General characteristics
- Class & type: Accentor-class minesweeper
- Displacement: 185 long tons (188 t)
- Length: 97 ft 1 in (29.59 m)
- Beam: 22 ft (6.7 m)
- Draft: 8 ft 6 in (2.59 m)
- Speed: 10 knots (19 km/h; 12 mph)
- Complement: 16
- Armament: 2 × .50 cal (12.7 mm) machine guns

= USS Jacamar (AMc-47) =

Minesweeper of the United States Navy

USS Jacamar (AMc-47) was an coastal minesweeper of the U.S. Navy. She was built for service during World War II and named after the jacamar.

Jacamar, a wooden-hulled coastal minesweeper, was launched by Greenport Basin and Construction Company, Greenport, Long Island, New York on 10 March 1941 and commissioned on 25 June 1941.

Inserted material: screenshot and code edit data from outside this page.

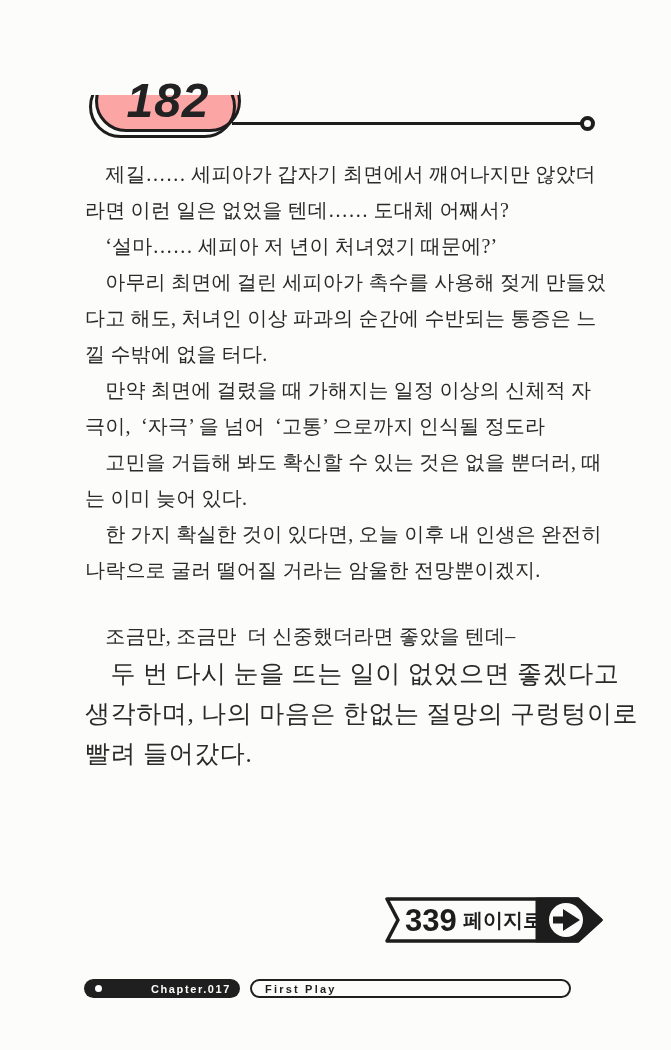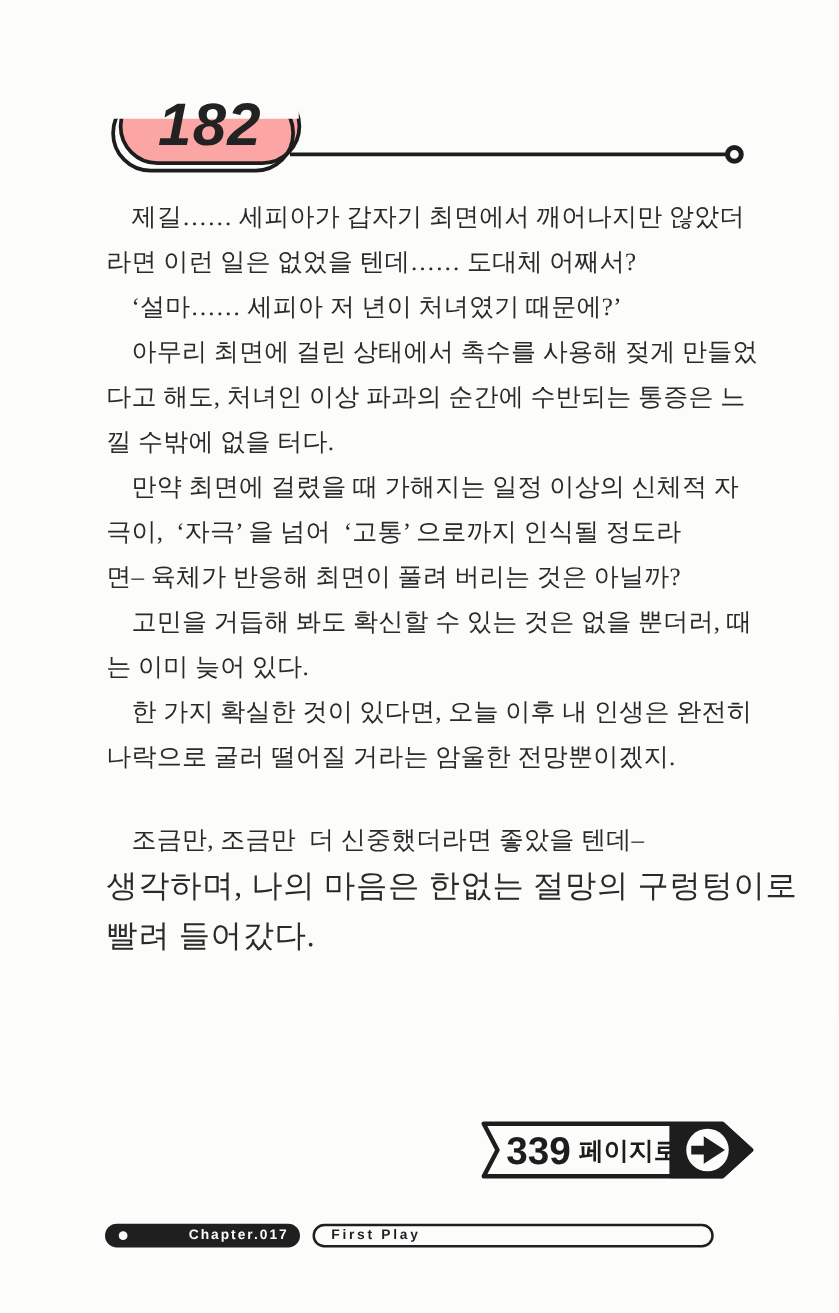"아무리 최면에 걸린 상태에서 촉수를" div.line { text: 상태에서 -> 세피아가 }
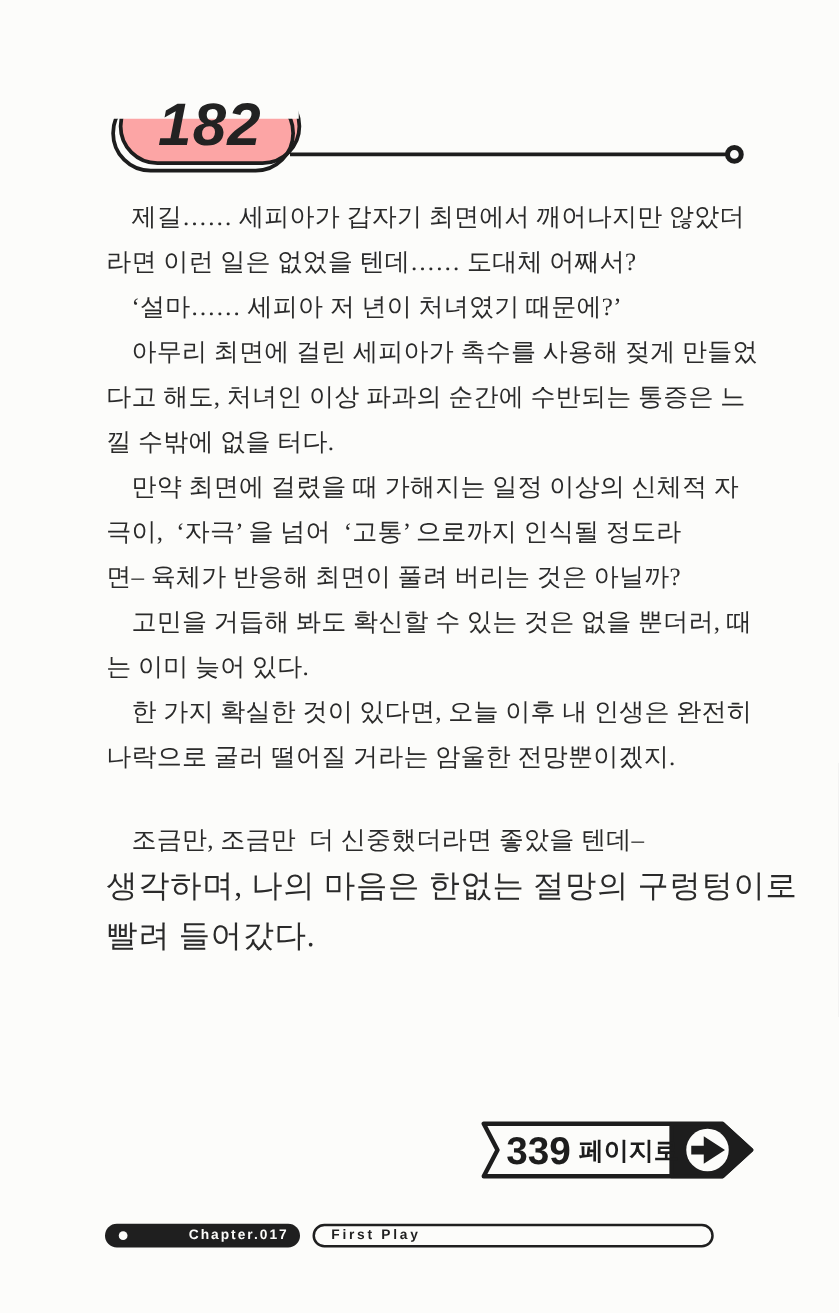"면– 육체가 반응해 최면이 풀려" div.line { html: <div>면– 육체가 반응해 최면이 풀려 버리는 것은 아닐까?</div> -> none }
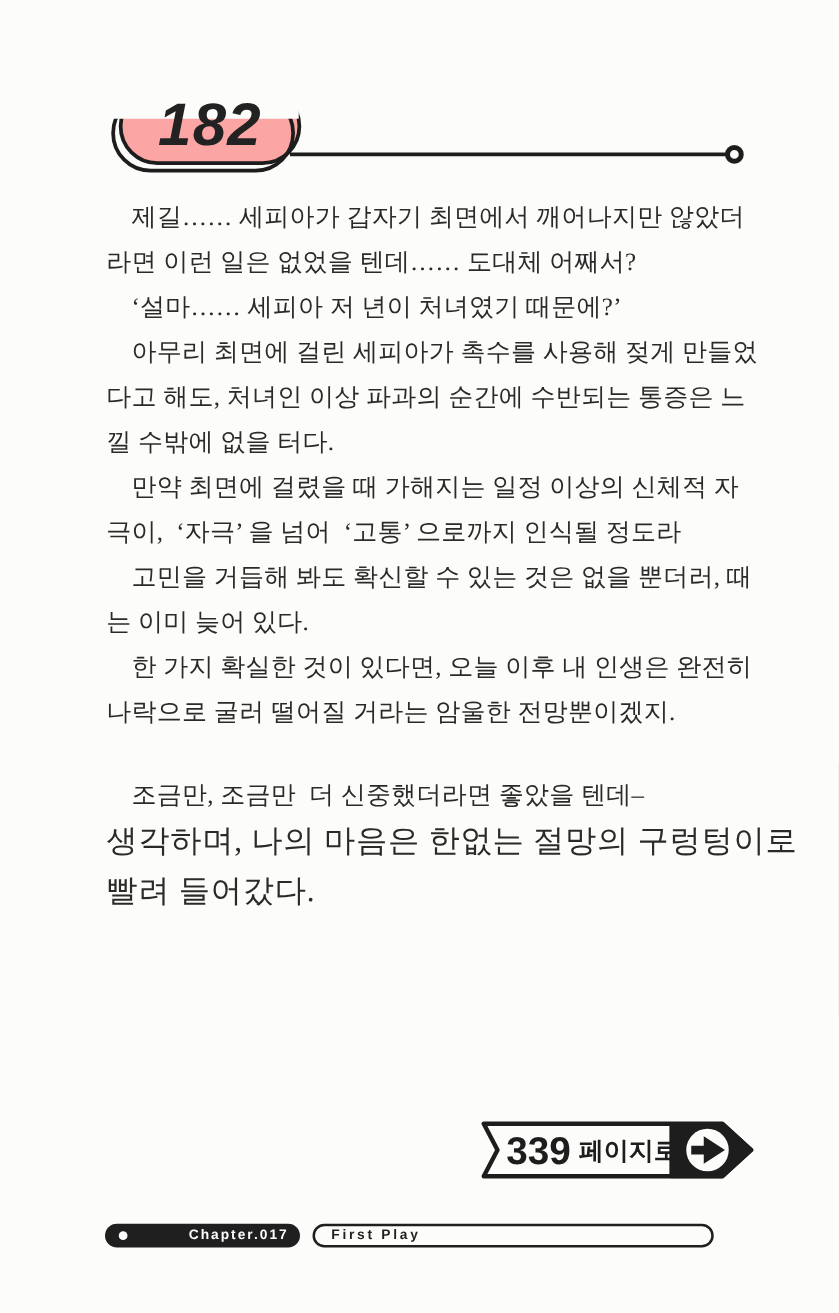"두 번 다시 눈을 뜨는" div.line { html: none -> <div> 두 번 다시 눈을 뜨는 일이 없었으면 좋겠다고</div> }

== World War II East Coast operations ==

The new minesweeper departed for training at Mine Warfare School, Yorktown, Virginia, 30 June 1941; and reported for coastal duty with the Atlantic Fleet in July. America's entry into the war in December necessitated an increase in mine protection for vital Atlantic Ocean bases, and Jacamar steamed from Boston, Massachusetts on 9 December for duty at Bermuda. She subsequently performed these vital mine warfare functions at Bermuda and in the Caribbean until returning to Norfolk, Virginia for alterations and new sweeping gear on 3 February 1943.

Jacamar returned to Bermuda in March 1943, remaining there during the next crucial year in the Battle of the Atlantic. She sailed for Norfolk, Virginia, 20 April 1944, and upon arrival took up duty as a towing ship for aircraft target practice offshore. Jacamar remained on this duty, stationed at Hampton Roads, Virginia, until arriving New London, Connecticut, 10 February 1945. Jacamar was at New London, Connecticut when the Germans surrendered in May, and arrived New York 6 June 1945.

== Decommissioning ==

She subsequently engaged in clearing mines in Florida waters before decommissioning at Charleston, South Carolina on 6 December 1945. After being briefly laid up in the Wando River, she was turned over to the Maritime Commission and sold in 1947 to O. R. Murphy, of Charleston.